= REQUIRED ACTION =
For each line of the data below that holds "Discord", copy the line.

══════════

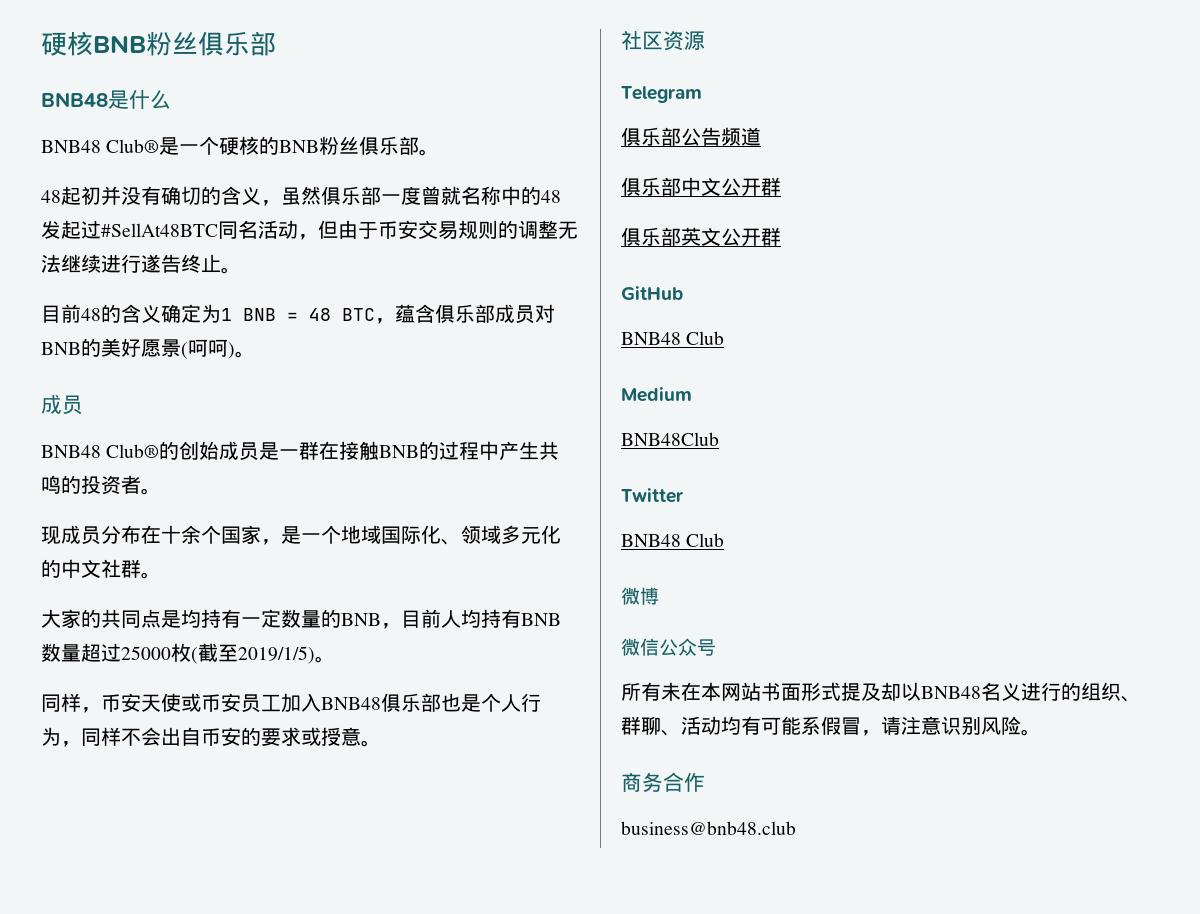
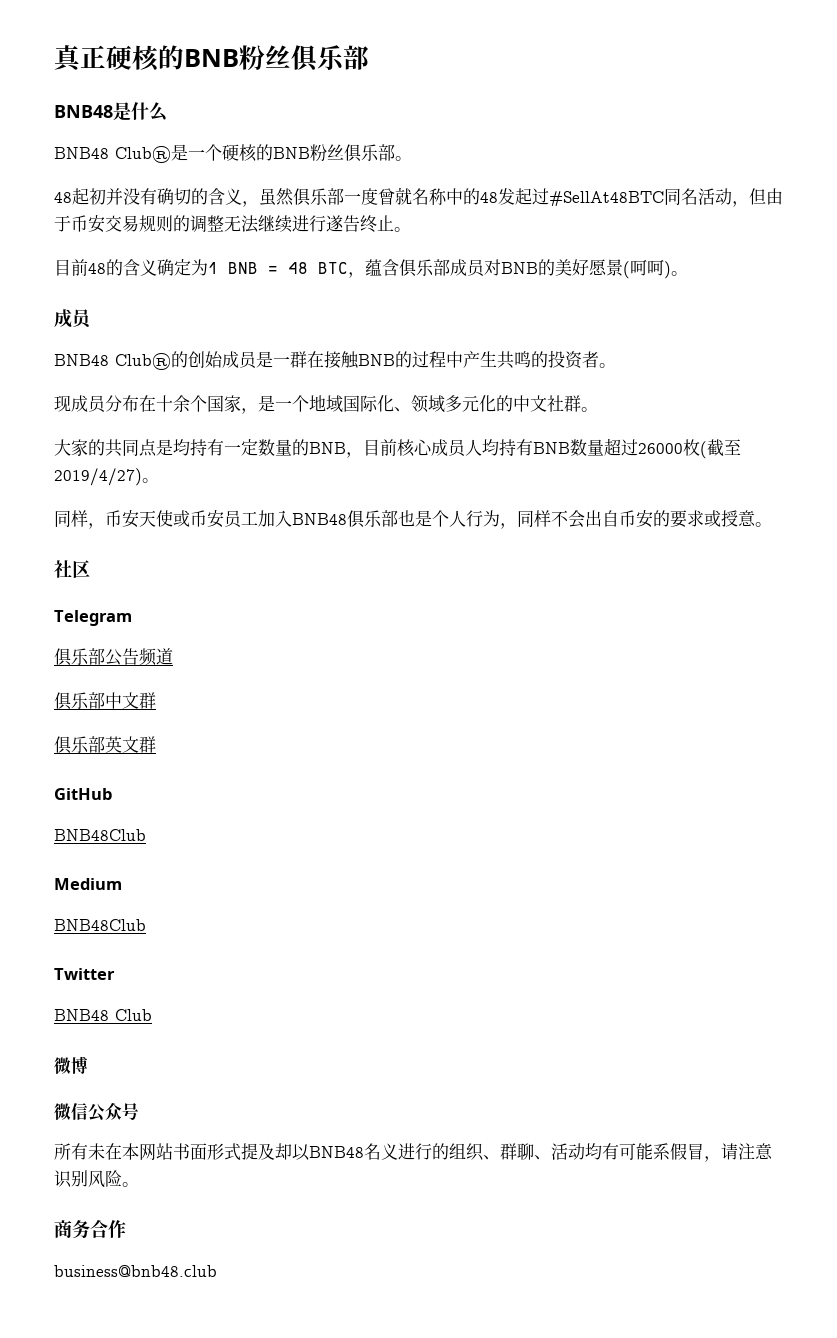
- 硬核BNB粉丝俱乐部
+ 真正硬核的BNB粉丝俱乐部
- 大家的共同点是均持有一定数量的BNB，目前人均持有BNB数量超过25000枚(截至2019/1/5)。
+ 大家的共同点是均持有一定数量的BNB，目前核心成员人均持有BNB数量超过26000枚(截至2019/4/27)。
- 社区资源
+ 社区
- 俱乐部中文公开群
+ 俱乐部中文群
- 俱乐部英文公开群
+ 俱乐部英文群
  GitHub
- BNB48 Club
+ BNB48Club

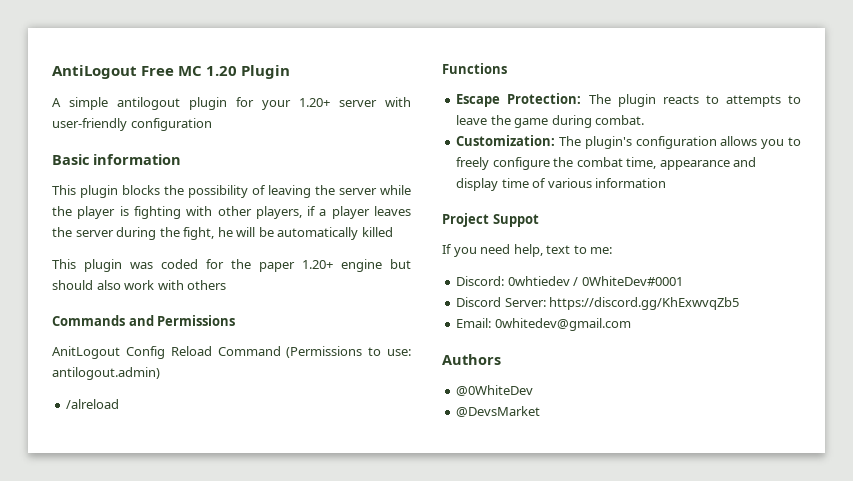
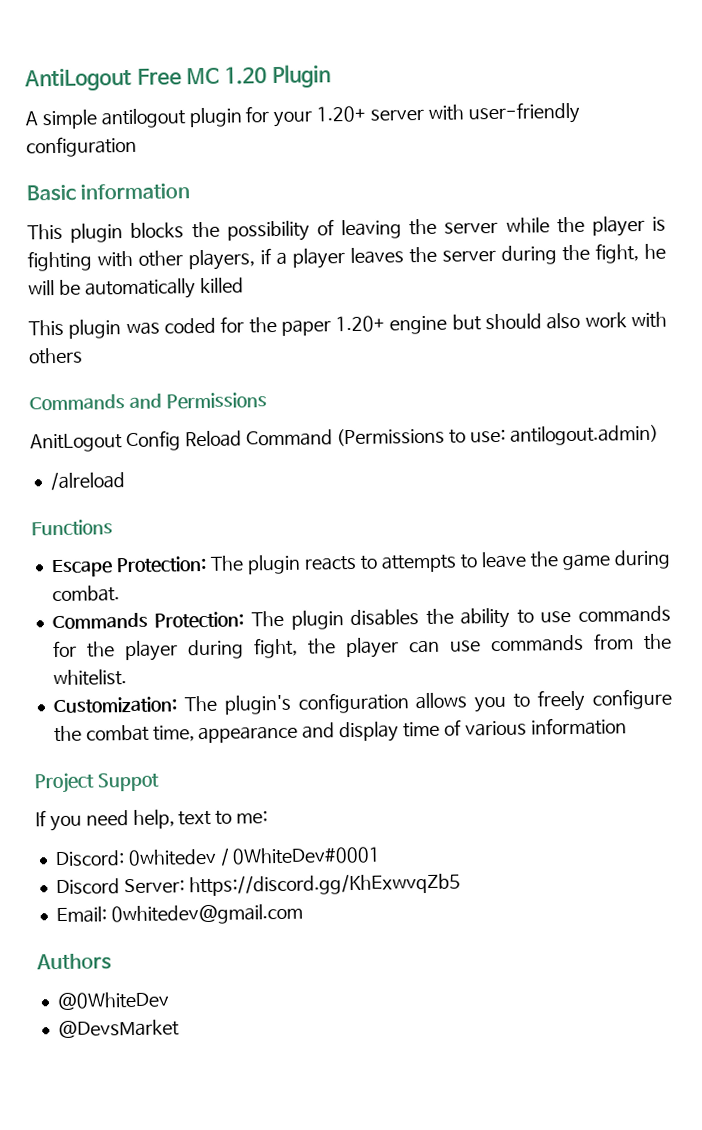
+ Commands Protection: The plugin disables the ability to use commands for the player during fight, the player can use commands from the whitelist.
- Discord: 0whtiedev / 0WhiteDev#0001
+ Discord: 0whitedev / 0WhiteDev#0001

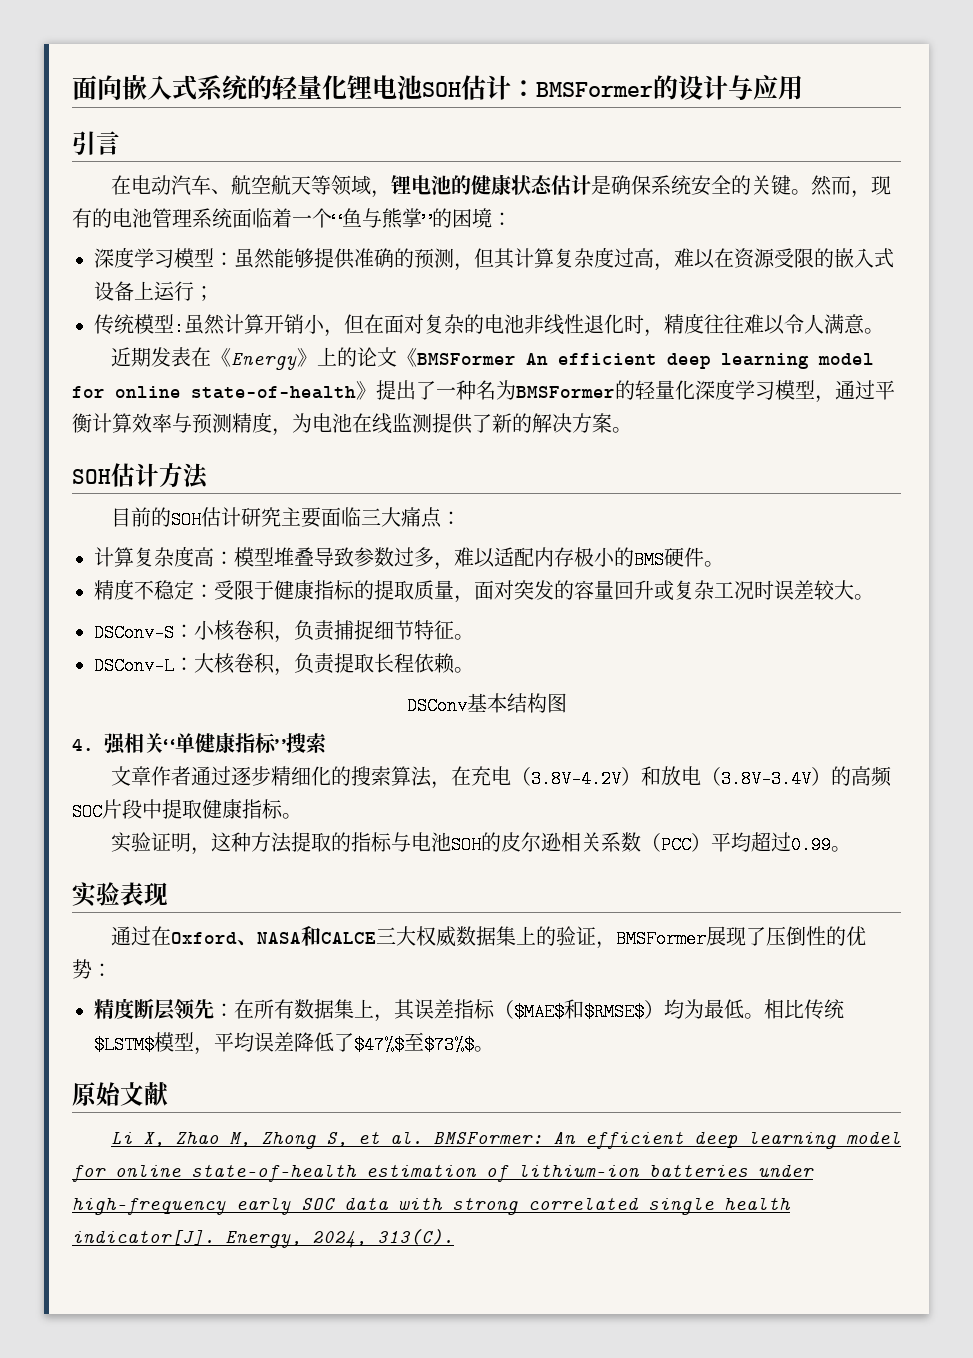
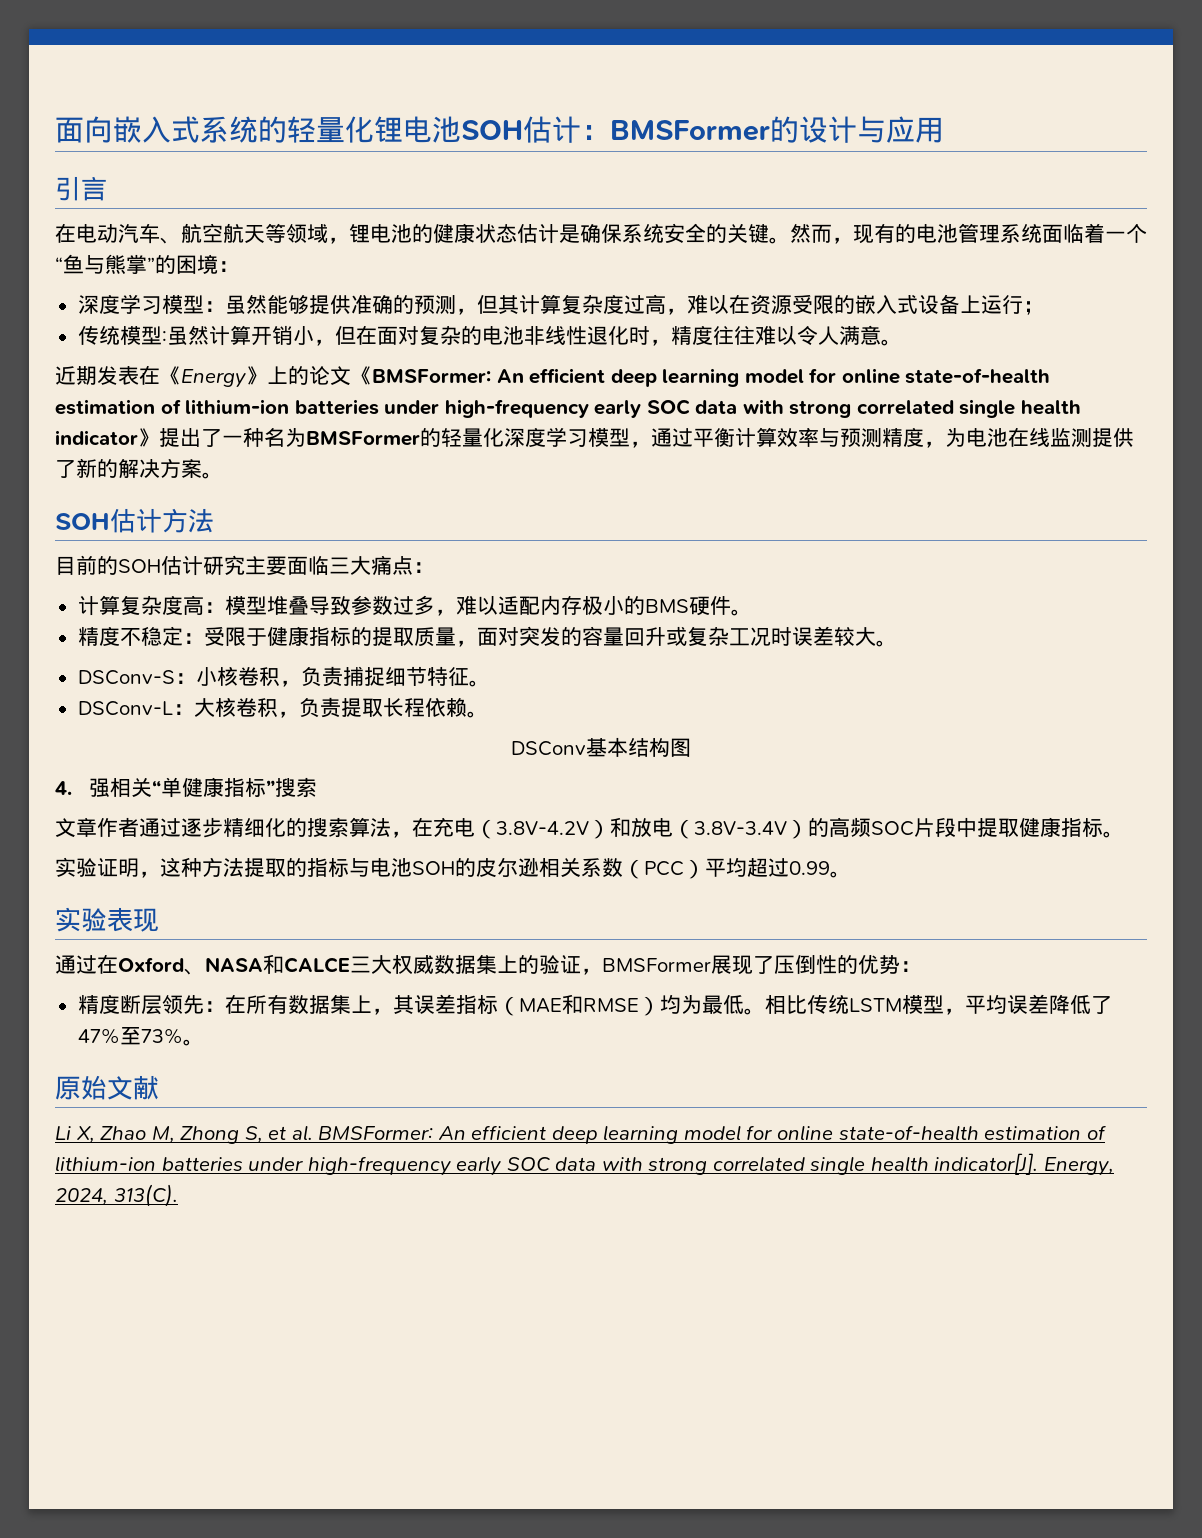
- 近期发表在《Energy》上的论文《BMSFormer An efficient deep learning model for online state-of-health》提出了一种名为BMSFormer的轻量化深度学习模型，通过平衡计算效率与预测精度，为电池在线监测提供了新的解决方案。
+ 近期发表在《Energy》上的论文《BMSFormer: An efficient deep learning model for online state-of-health estimation of lithium-ion batteries under high-frequency early SOC data with strong correlated single health indicator》提出了一种名为BMSFormer的轻量化深度学习模型，通过平衡计算效率与预测精度，为电池在线监测提供了新的解决方案。
- 精度断层领先：在所有数据集上，其误差指标（$MAE$和$RMSE$）均为最低。
+ 精度断层领先：在所有数据集上，其误差指标（MAE和RMSE）均为最低。
- 相比传统$LSTM$模型，平均误差降低了$47%$至$73%$。
+ 相比传统LSTM模型，平均误差降低了47%至73%。

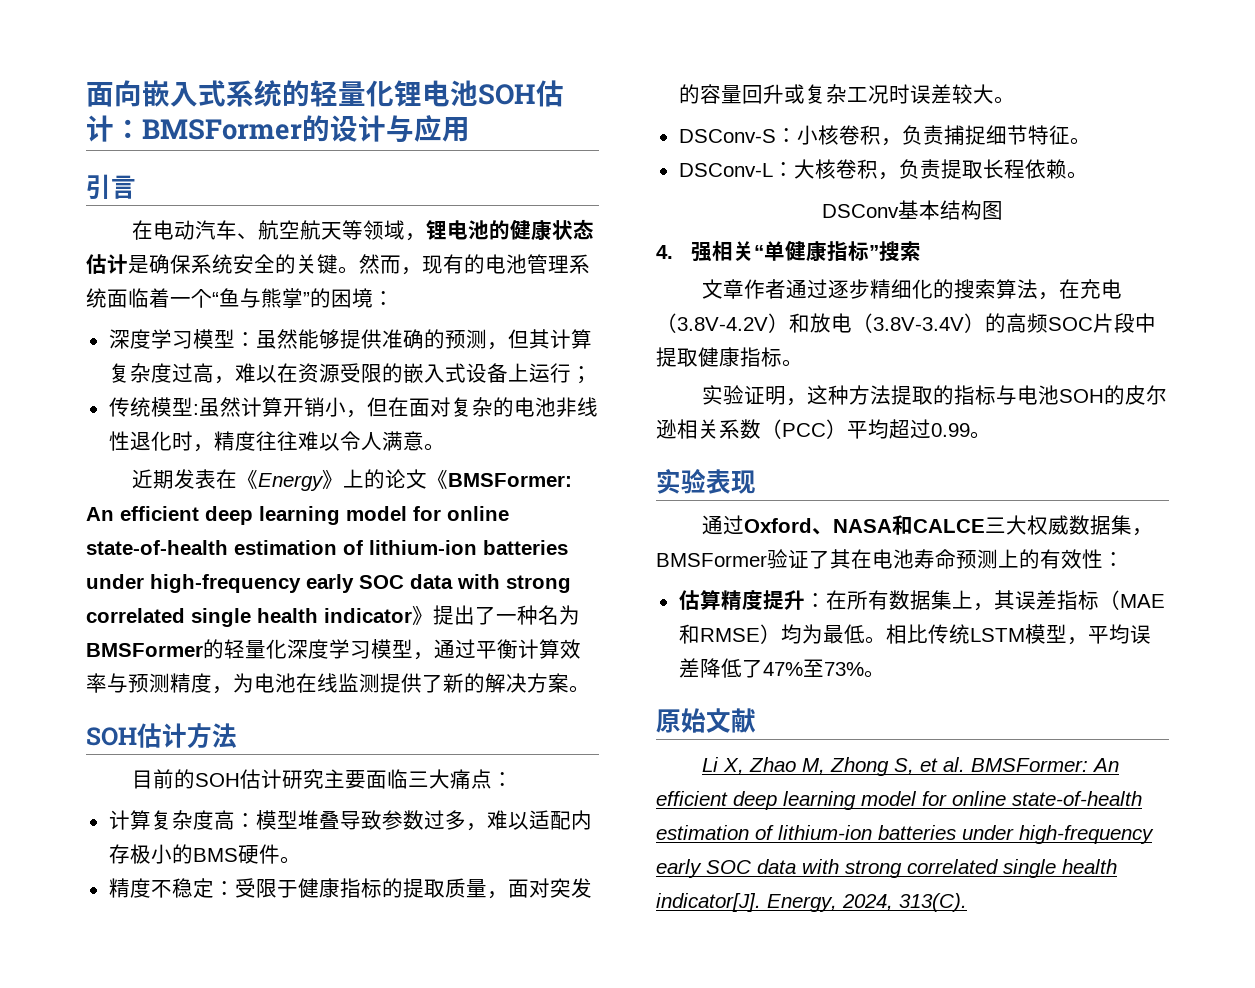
- 通过在Oxford、NASA和CALCE三大权威数据集上的验证，BMSFormer展现了压倒性的优势：
- 精度断层领先：在所有数据集上，其误差指标（MAE和RMSE）均为最低。
+ 通过Oxford、NASA和CALCE三大权威数据集，BMSFormer验证了其在电池寿命预测上的有效性：
+ 估算精度提升：在所有数据集上，其误差指标（MAE和RMSE）均为最低。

══════════

= ANSWER TO THE EXERCISE =
- Discord: 0whtiedev / 0WhiteDev#0001
+ Discord: 0whitedev / 0WhiteDev#0001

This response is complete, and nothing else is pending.